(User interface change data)
__________________________________________________

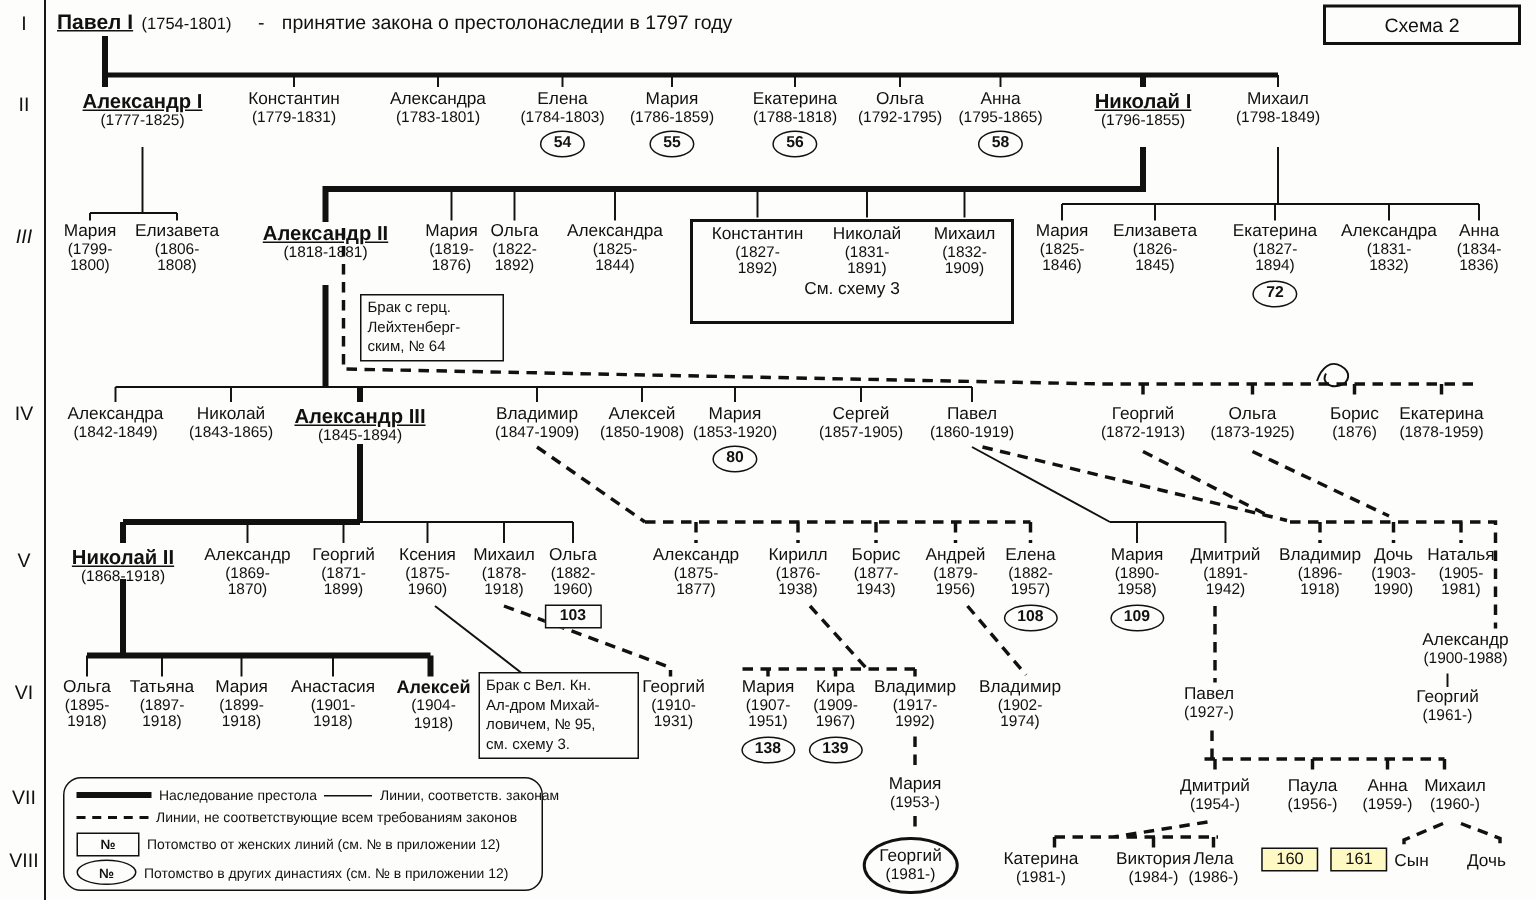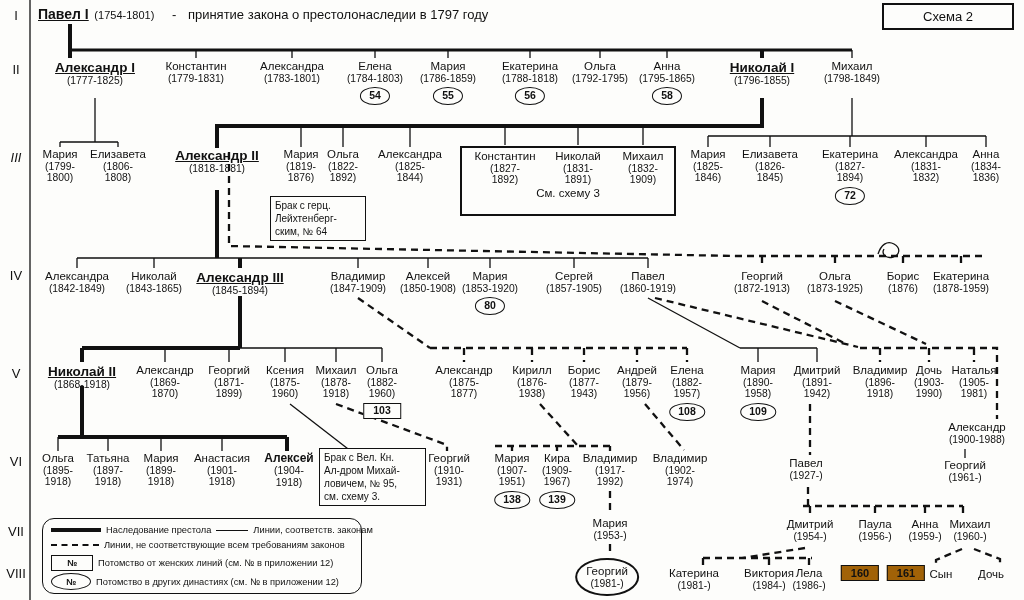--- a/index.html
+++ b/index.html
@@ -15,21 +15,21 @@
   .person .nm{display:block;font-size:11.5px;white-space:nowrap;}
   .person .dt{display:block;font-size:10.3px;white-space:pre-line;}
   .person.major .nm{font-weight:bold;text-decoration:underline;font-size:13.5px;}
   .person.bold .nm{font-weight:bold;font-size:12px;}
   .badge{display:inline-block;border:1.6px solid #111;font-size:10.5px;font-weight:bold;
     margin-top:3px;background:#fdfdfb;line-height:1.3;}
   .badge.oval{border-radius:50%;padding:1px 8px;}
   .badge.box{padding:0 9px;}
   .person.in-oval{border:2px solid #111;border-radius:50%;padding:5px 9px;background:#fdfdfb;}
   .sbadge{position:absolute;transform:translateX(-50%);z-index:3;border:1.6px solid #111;
-    font-size:11px;font-weight:bold;padding:1px 9px;background:#a16207;}
+    font-size:11px;font-weight:normal;padding:1px 9px;background:#fef9c3;}
   .numeral{position:absolute;left:4px;width:24px;text-align:center;font-size:13px;z-index:3;}
   #titlebar{position:absolute;left:38px;top:6px;z-index:3;white-space:nowrap;font-size:13px;}
   #titlebar .tname{font-weight:bold;text-decoration:underline;font-size:14px;margin-top:24px;}
   #titlebar .tdates{font-size:11px;margin-left:2px;}
   #titlebar .tdash{margin:0 8px 0 14px;}
   #scheme-box{position:absolute;left:882px;top:3px;width:128px;height:23px;border:2.6px solid #111;
     display:flex;align-items:center;justify-content:center;font-size:13px;z-index:3;background:#fdfdfb;}
   .notebox{position:absolute;border:1.7px solid #111;background:#fdfdfb;font-size:10px;line-height:1.3;
     padding:2px 4px;white-space:pre-line;z-index:2;}
   #scheme3-box{position:absolute;left:460px;top:146px;width:212px;height:66px;border:2px solid #111;z-index:2;}
@@ -114,21 +114,21 @@
   </div>
 
   <div id="scheme-box">
     <span>Схема 2</span>
   </div>
 
   <div id="scheme3-box">
     <span id="scheme3-label">См. схему 3</span>
   </div>
 
-  <div class="notebox" style="left:270px;top:196px;width:86px;">Брак с герц.
+  <div class="notebox" style="left:240px;top:196px;width:86px;">Брак с герц.
 Лейхтенберг-
 ским, № 64</div>
   <div class="notebox" style="left:319px;top:448px;width:97px;">Брак с Вел. Кн.
 Ал-дром Михай-
 ловичем, № 95,
 см. схему 3.</div>
 
   <div id="legend">
     <div class="lrow" style="top:21px;">
       <span class="samp-dash"></span>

__________________________________________________

> [THE PROBLEM] Before copying, set the pictures aside; then reproduce each entry above exactly.

> [REPLY]
--- a/index.html
+++ b/index.html
@@ -15,21 +15,21 @@
   .person .nm{display:block;font-size:11.5px;white-space:nowrap;}
   .person .dt{display:block;font-size:10.3px;white-space:pre-line;}
   .person.major .nm{font-weight:bold;text-decoration:underline;font-size:13.5px;}
   .person.bold .nm{font-weight:bold;font-size:12px;}
   .badge{display:inline-block;border:1.6px solid #111;font-size:10.5px;font-weight:bold;
     margin-top:3px;background:#fdfdfb;line-height:1.3;}
   .badge.oval{border-radius:50%;padding:1px 8px;}
   .badge.box{padding:0 9px;}
   .person.in-oval{border:2px solid #111;border-radius:50%;padding:5px 9px;background:#fdfdfb;}
   .sbadge{position:absolute;transform:translateX(-50%);z-index:3;border:1.6px solid #111;
-    font-size:11px;font-weight:bold;padding:1px 9px;background:#a16207;}
+    font-size:11px;font-weight:normal;padding:1px 9px;background:#fef9c3;}
   .numeral{position:absolute;left:4px;width:24px;text-align:center;font-size:13px;z-index:3;}
   #titlebar{position:absolute;left:38px;top:6px;z-index:3;white-space:nowrap;font-size:13px;}
   #titlebar .tname{font-weight:bold;text-decoration:underline;font-size:14px;margin-top:24px;}
   #titlebar .tdates{font-size:11px;margin-left:2px;}
   #titlebar .tdash{margin:0 8px 0 14px;}
   #scheme-box{position:absolute;left:882px;top:3px;width:128px;height:23px;border:2.6px solid #111;
     display:flex;align-items:center;justify-content:center;font-size:13px;z-index:3;background:#fdfdfb;}
   .notebox{position:absolute;border:1.7px solid #111;background:#fdfdfb;font-size:10px;line-height:1.3;
     padding:2px 4px;white-space:pre-line;z-index:2;}
   #scheme3-box{position:absolute;left:460px;top:146px;width:212px;height:66px;border:2px solid #111;z-index:2;}
@@ -114,21 +114,21 @@
   </div>
 
   <div id="scheme-box">
     <span>Схема 2</span>
   </div>
 
   <div id="scheme3-box">
     <span id="scheme3-label">См. схему 3</span>
   </div>
 
-  <div class="notebox" style="left:270px;top:196px;width:86px;">Брак с герц.
+  <div class="notebox" style="left:240px;top:196px;width:86px;">Брак с герц.
 Лейхтенберг-
 ским, № 64</div>
   <div class="notebox" style="left:319px;top:448px;width:97px;">Брак с Вел. Кн.
 Ал-дром Михай-
 ловичем, № 95,
 см. схему 3.</div>
 
   <div id="legend">
     <div class="lrow" style="top:21px;">
       <span class="samp-dash"></span>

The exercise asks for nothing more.